The four Church leaders conducted a dignified, moving and genuinely reconciliatory remembrance in Armagh of the establishment of Northern Ireland in 1921 and a century of partition. It was not a celebration of either, even if the British Prime Minister Boris Johnson left muttering that word in obvious disappointment. Participation in commemoration, even for office-holders, is a matter of choice, and one of the principles of the decade of centenaries is that we are not all required to think or react in the same way to our shared history. One can respect different decisions made in good faith, without having to condemn either those who decided not to go or those who went.

The context was Ukraine, which is de facto divided into an independent state and an unrecognised Russian-dominated part of its territory”

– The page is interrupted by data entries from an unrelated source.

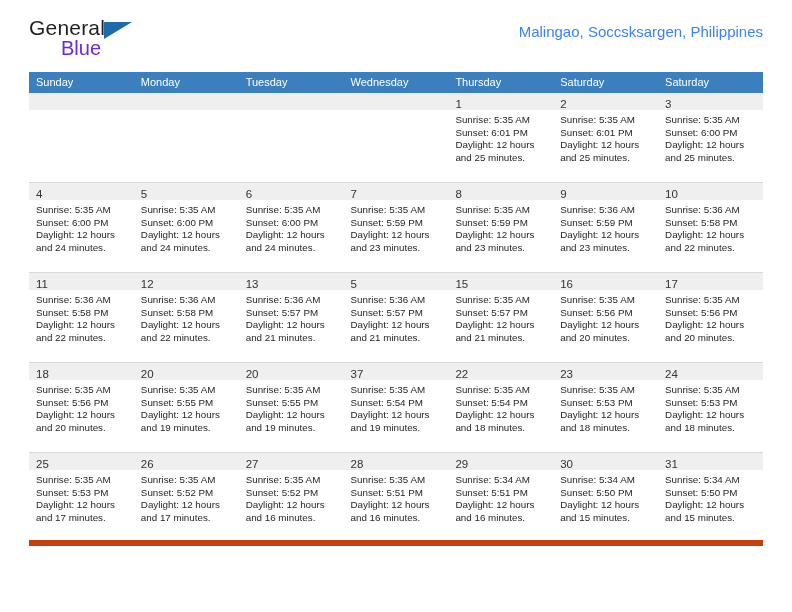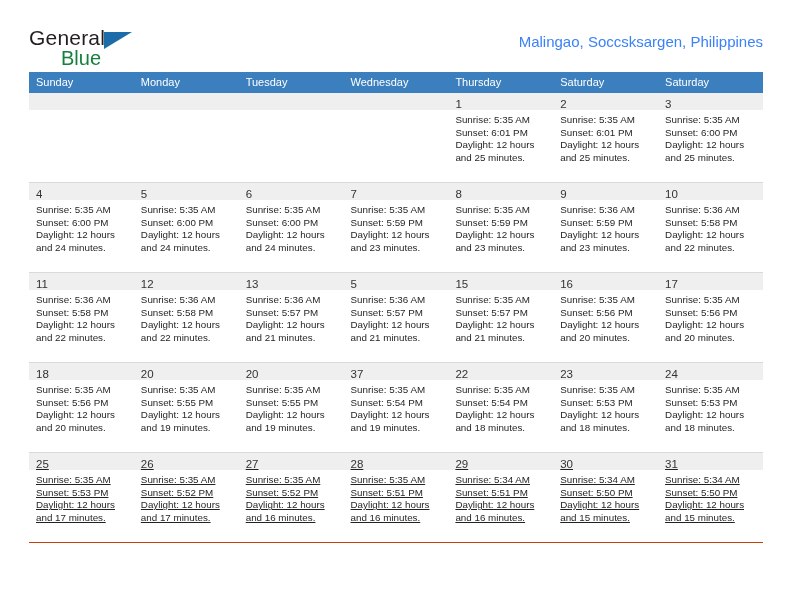--- a/index.html
+++ b/index.html
@@ -28,7 +28,7 @@
     display: flex;
     align-items: flex-start;
     justify-content: space-between;
-    padding-top: 26px;
+    padding-top: 16px;
     height: 72px;
     box-sizing: border-box;
   }

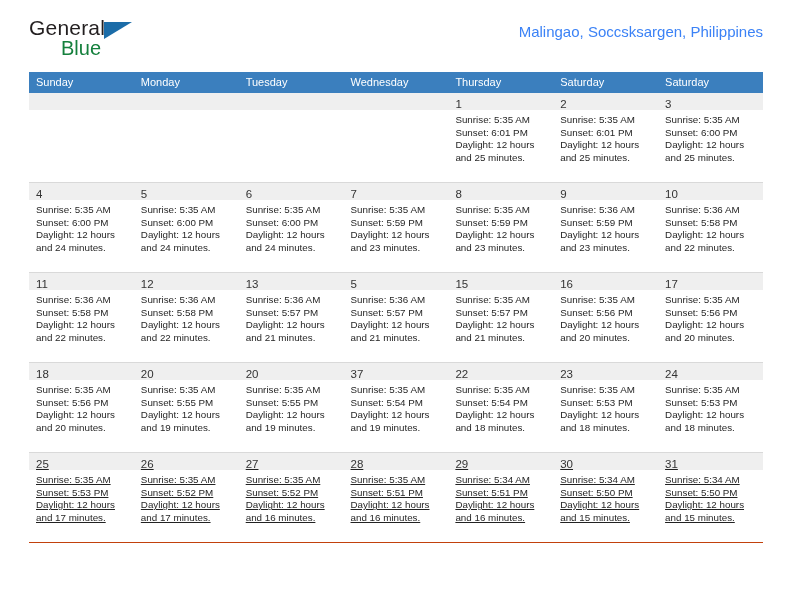--- a/index.html
+++ b/index.html
@@ -52,7 +52,7 @@
     left: 32px;
     top: 21px;
     font-size: 20px;
-    color: #15803d;
+    color: #6d28d9;
     font-family: "Liberation Sans", sans-serif;
   }
   .logo-tri {

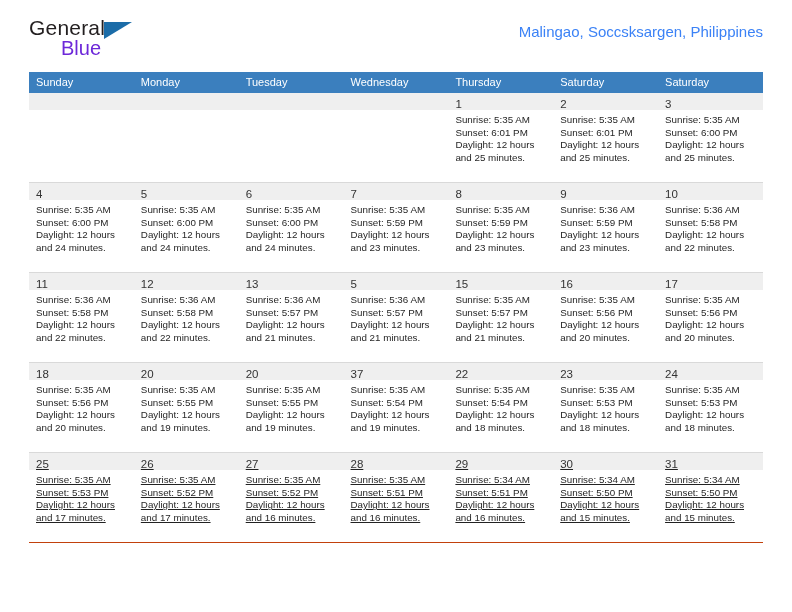--- a/index.html
+++ b/index.html
@@ -113,7 +113,7 @@
     box-sizing: border-box;
     background: #ffffff;
   }
-  .week-row.last > td { border-bottom: 1px solid #c2410c; text-decoration: underline; }
+  .week-row.last > td { border-bottom: 6px solid #c2410c; }
 
   .cell {
     height: 100%;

Outgoing Chancellor Angela Merkel’s diplomatic advisor for twelve years, Christoph Heusgen, in a Spiegel interview (September 19) stated that Germany was always ready to help a country move from being a partitioned state to a reunited one, and turn its economic strength into political strength. The context was Ukraine, which is de facto divided into an independent state and an unrecognised Russian-dominated part of its territory. But his observation has a wider validity, in that few States in the world like to see other countries being partitioned or staying partitioned. Germany was able to make the leap, when circumstances allowed, but that moment has not yet arrived for Korea, Cyprus and Ireland.

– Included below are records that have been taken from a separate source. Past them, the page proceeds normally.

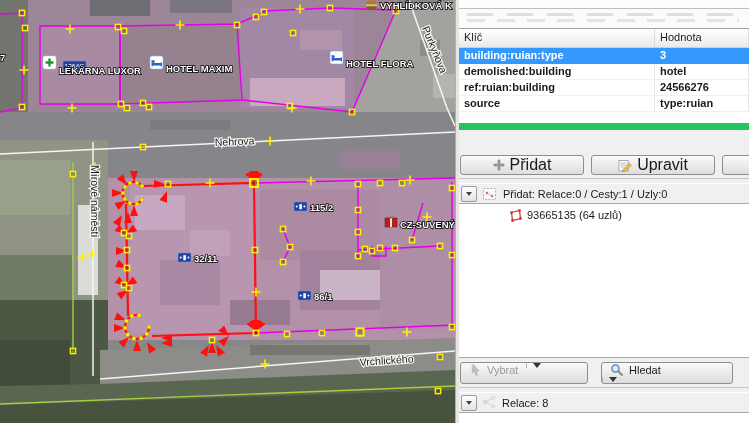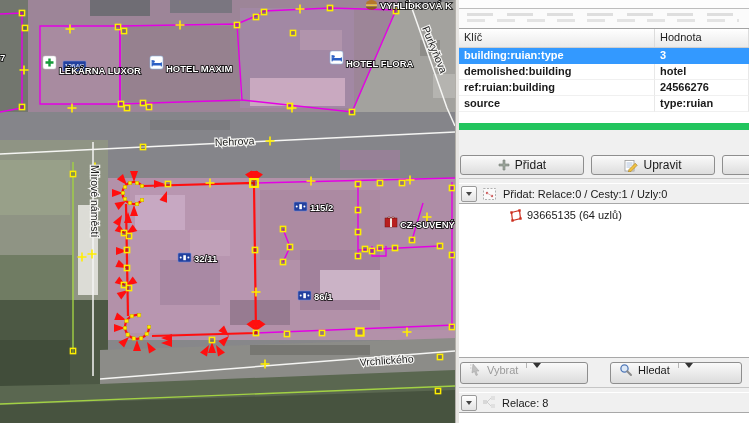--- a/index.html
+++ b/index.html
@@ -30,7 +30,7 @@
   .btnrow{display:flex;gap:7px;margin:25px 0 0 1px;height:20px;}
   .btn{height:20px;display:flex;align-items:center;justify-content:center;gap:5px;
        background:linear-gradient(#fafafa,#dddddd);border:1px solid #8e8e8e;border-radius:3px;
-       font-size:12px;color:#1a1a1a;padding:0;}
+       font-size:16px;color:#1a1a1a;padding:0;}
   .btn.w{width:124px;flex:0 0 auto;}
   .btn.stub{width:40px;flex:0 0 auto;}
   .sep{height:4px;border-top:1px solid #c6c6c6;border-bottom:1px solid #ffffff;margin:3px 0 0 0;}

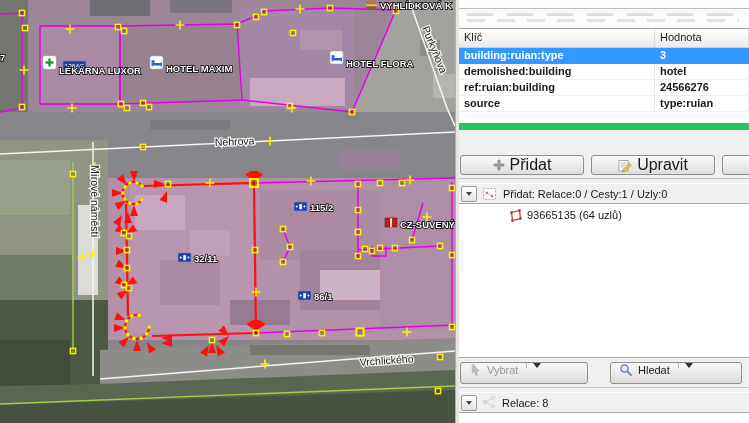--- a/index.html
+++ b/index.html
@@ -49,7 +49,7 @@
   .sbtn .arr .car{width:0;height:0;border-left:4px solid transparent;border-right:4px solid transparent;border-top:5px solid #333;}
   .sbtn.disabled .main{color:#9b9b9b;}
   .sbtn.select{width:126px;}
-  .sbtn.search{width:130px;margin-left:14px;}
+  .sbtn.search{width:130px;margin-left:5px;flex-direction:column;}
   .rel-list{flex:1;background:#fff;border-top:1px solid #a8a8a8;}
 
   .maplabel{paint-order:stroke;stroke:#000;stroke-width:1.6px;fill:#fff;font-family:"Liberation Sans",sans-serif;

At the time of the Treaty, it was recognised by the British and very occasionally by Ulster Unionists that partition was not ideal, which is why the door has always been left ajar to Irish reunification, if the principle of consent is satisfied. Indeed, that was the policy of the British Labour Party in the era of Kevin McNamara. The new dispensation created by the Good Friday Agreement would satisfy most people, if it were allowed to work as intended, rather than being continually frustrated in many areas. It was never envisaged as a final settlement, but nor was it a purely temporary and transitional arrangement, particularly as conditions that would allow constitutional change would take time to come about.

Public servants

Sir John Chilcot, who has died, was one of the most effective British public servants, who had to deal with Northern Ireland. During his time he brought the Northern Ireland Office right back into the centre of things, after being sidelined during the lead-in to the Anglo-Irish Agreement. He steered the British back-channel exploratory dialogue with the Republican Movement, while managing as best he could real political constraints on his side. His leadership contributed to making possible the initial breakthroughs in the peace process. Later, his inquiry into what went wrong on the lead-in to the Iraq war was not a comfortable one for those responsible for having justified British participation on a flimsy and mistaken premise. That event was not a good demonstration of the merits of the Churchillian ideal of a united Anglosphere, still touted, even here occasionally, as a superior alternative to the EU.